Privacy is becoming an increasingly important issue in many data mining applications, particularly in the security and defense area. This has triggered the development of many privacy-preserving data mining techniques. A large fraction of them uses randomized data distortion techniques to mask the data for preserving the privacy. They attempt to hide the sensitive data by randomly modifying the data values using additive noise. This paper questions the utility of such randomized data distortion technique for preserving privacy in many cases and urges caution. It notes that random objects (particularly random matrices) have "predictable" structures in the spectral domain and then offers a random matrix-based spectral filtering technique to retrieve original data from the data-set distorted by adding random values.
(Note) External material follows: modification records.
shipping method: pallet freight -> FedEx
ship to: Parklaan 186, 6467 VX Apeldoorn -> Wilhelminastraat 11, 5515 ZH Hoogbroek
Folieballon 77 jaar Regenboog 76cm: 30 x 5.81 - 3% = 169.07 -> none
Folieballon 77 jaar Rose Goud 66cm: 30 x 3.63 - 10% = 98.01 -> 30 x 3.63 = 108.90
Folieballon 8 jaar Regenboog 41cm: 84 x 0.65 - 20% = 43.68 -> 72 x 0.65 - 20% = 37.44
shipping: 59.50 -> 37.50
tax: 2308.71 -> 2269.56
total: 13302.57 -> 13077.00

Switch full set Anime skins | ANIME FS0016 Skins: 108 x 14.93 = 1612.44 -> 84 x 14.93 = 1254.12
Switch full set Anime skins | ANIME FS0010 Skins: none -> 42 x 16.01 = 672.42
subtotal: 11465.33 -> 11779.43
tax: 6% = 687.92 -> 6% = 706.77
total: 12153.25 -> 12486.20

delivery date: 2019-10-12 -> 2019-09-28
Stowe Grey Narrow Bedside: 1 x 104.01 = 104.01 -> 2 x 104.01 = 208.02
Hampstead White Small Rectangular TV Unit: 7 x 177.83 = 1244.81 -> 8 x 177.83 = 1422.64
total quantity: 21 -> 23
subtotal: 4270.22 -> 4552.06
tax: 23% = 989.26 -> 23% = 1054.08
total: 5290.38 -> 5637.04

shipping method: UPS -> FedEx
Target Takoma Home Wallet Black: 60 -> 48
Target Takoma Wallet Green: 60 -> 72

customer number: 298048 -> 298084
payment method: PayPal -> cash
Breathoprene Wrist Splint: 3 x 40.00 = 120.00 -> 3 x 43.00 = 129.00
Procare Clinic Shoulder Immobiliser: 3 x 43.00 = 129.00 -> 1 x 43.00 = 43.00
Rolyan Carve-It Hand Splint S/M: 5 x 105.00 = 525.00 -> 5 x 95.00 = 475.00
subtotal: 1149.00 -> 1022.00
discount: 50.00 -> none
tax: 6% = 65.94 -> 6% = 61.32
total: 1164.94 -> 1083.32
It extends our earlier work questioning the efficacy of random perturbation techniques using additive noise for privacy-preserving data mining in continuous valued domain and presents new results in the discrete domain. It shows that the growing collection of random perturbation-based "privacy-preserving" data mining techniques may need a careful scrutiny in order to prevent privacy breaches through linear transformations. The paper also presents extensive experimental results in order to support this claim.